# Problem details:
Please copy out the full listing that follows exactly; no picture belongs in the copy.

# Records for the exercise:
***

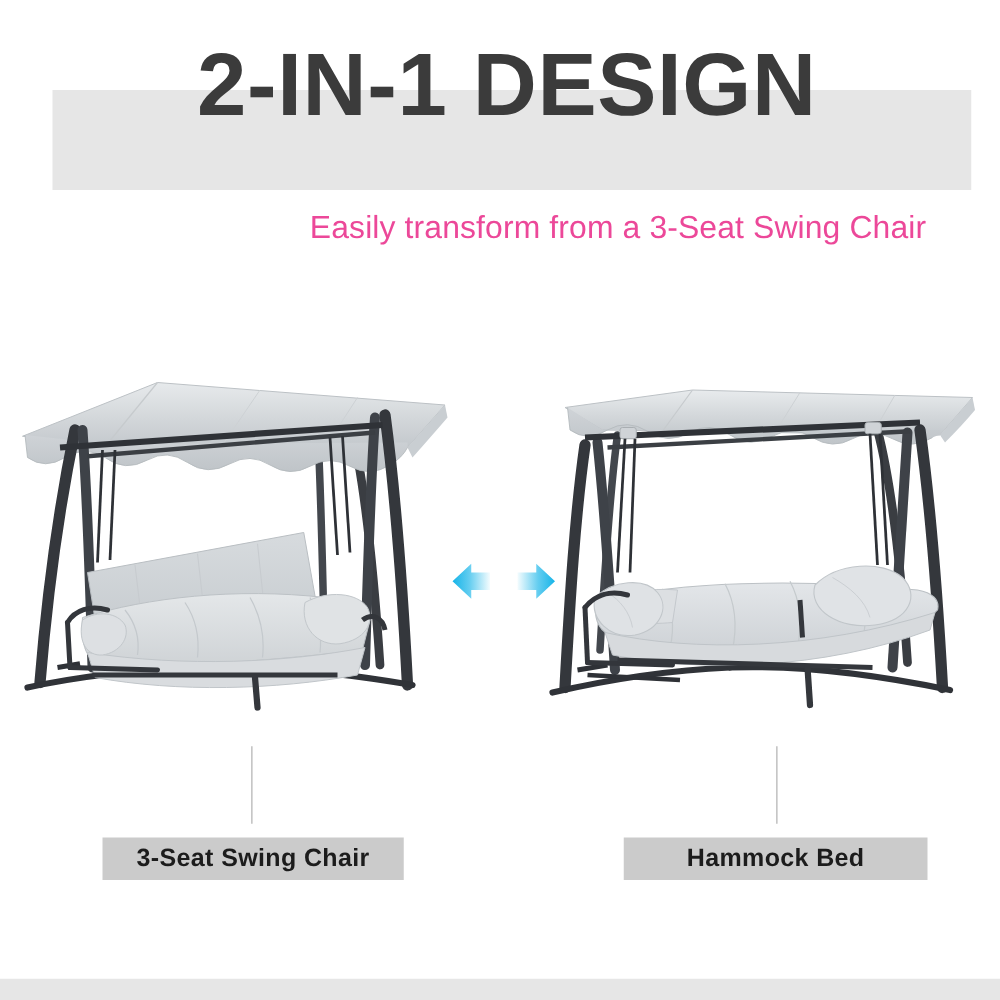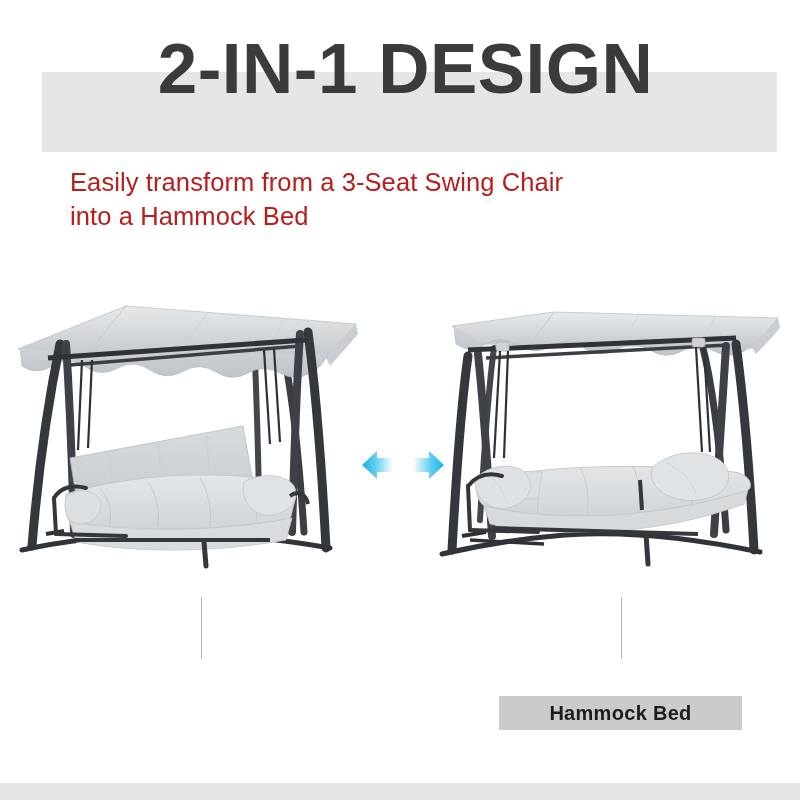--- a/index.html
+++ b/index.html
@@ -51,10 +51,10 @@
     left: 70px;
     right: 70px;
     top: 166px;
-    text-align: left;
+    text-align: right;
     font-size: 25.5px;
     font-weight: 300;
-    color: #b91c1c;
+    color: #ec4899;
     line-height: 1.32;
     letter-spacing: 0.1px;
   }

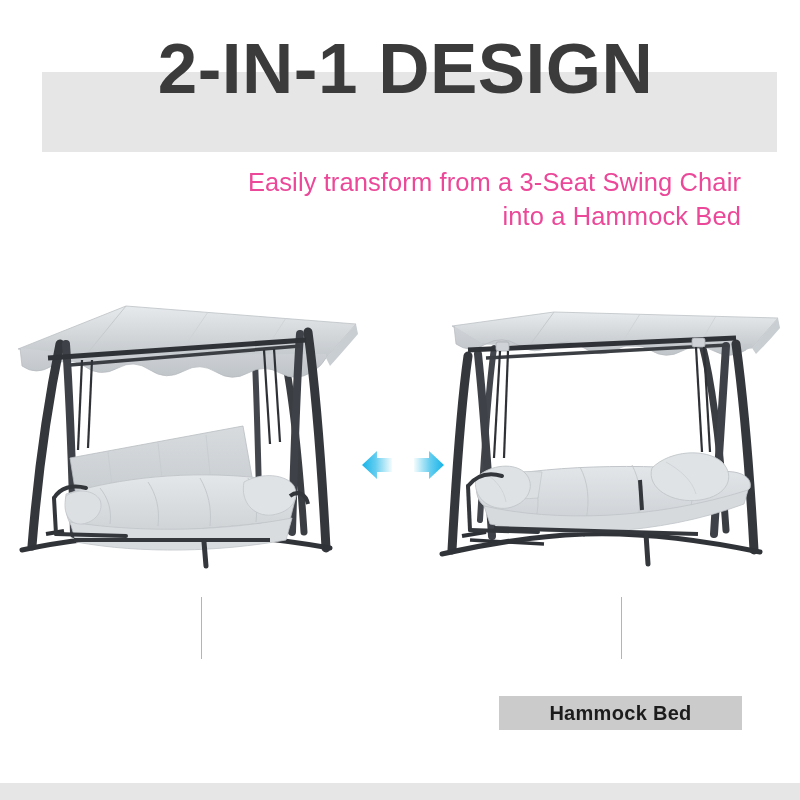--- a/index.html
+++ b/index.html
@@ -136,7 +136,6 @@
 
   <div class="subtitle">
     <span class="line">Easily transform from a 3-Seat Swing Chair</span>
-    <span class="line">into a Hammock Bed</span>
   </div>
 
   <div class="stage">

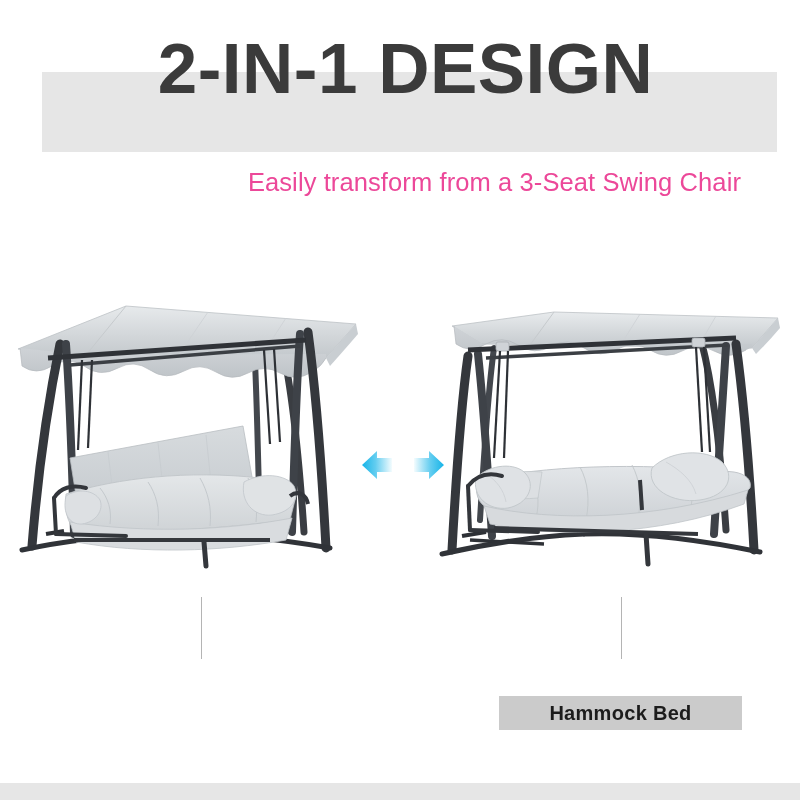--- a/index.html
+++ b/index.html
@@ -387,6 +387,9 @@
   <div class="connector connector-left"></div>
   <div class="connector connector-right"></div>
 
+  <div class="caption caption-left">
+    <span>3-Seat Swing Chair</span>
+  </div>
   <div class="caption caption-right">
     <span>Hammock Bed</span>
   </div>

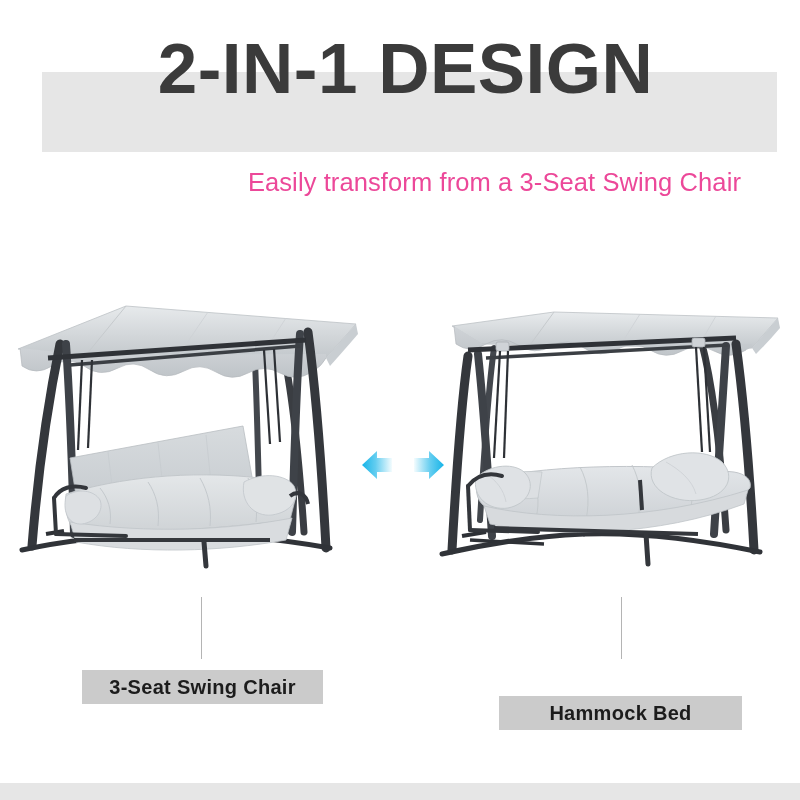--- a/index.html
+++ b/index.html
@@ -114,7 +114,7 @@
     letter-spacing: 0.3px;
   }
   .caption-left  { left: 82px;  width: 241px; }
-  .caption-right { left: 499px; width: 243px; margin-top: 26px; }
+  .caption-right { left: 499px; width: 243px; }
 
   
   .footer-band {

***

# Exercise output:
--- a/index.html
+++ b/index.html
@@ -51,10 +51,10 @@
     left: 70px;
     right: 70px;
     top: 166px;
-    text-align: left;
+    text-align: right;
     font-size: 25.5px;
     font-weight: 300;
-    color: #b91c1c;
+    color: #ec4899;
     line-height: 1.32;
     letter-spacing: 0.1px;
   }

--- a/index.html
+++ b/index.html
@@ -136,7 +136,6 @@
 
   <div class="subtitle">
     <span class="line">Easily transform from a 3-Seat Swing Chair</span>
-    <span class="line">into a Hammock Bed</span>
   </div>
 
   <div class="stage">

--- a/index.html
+++ b/index.html
@@ -387,6 +387,9 @@
   <div class="connector connector-left"></div>
   <div class="connector connector-right"></div>
 
+  <div class="caption caption-left">
+    <span>3-Seat Swing Chair</span>
+  </div>
   <div class="caption caption-right">
     <span>Hammock Bed</span>
   </div>

--- a/index.html
+++ b/index.html
@@ -114,7 +114,7 @@
     letter-spacing: 0.3px;
   }
   .caption-left  { left: 82px;  width: 241px; }
-  .caption-right { left: 499px; width: 243px; margin-top: 26px; }
+  .caption-right { left: 499px; width: 243px; }
 
   
   .footer-band {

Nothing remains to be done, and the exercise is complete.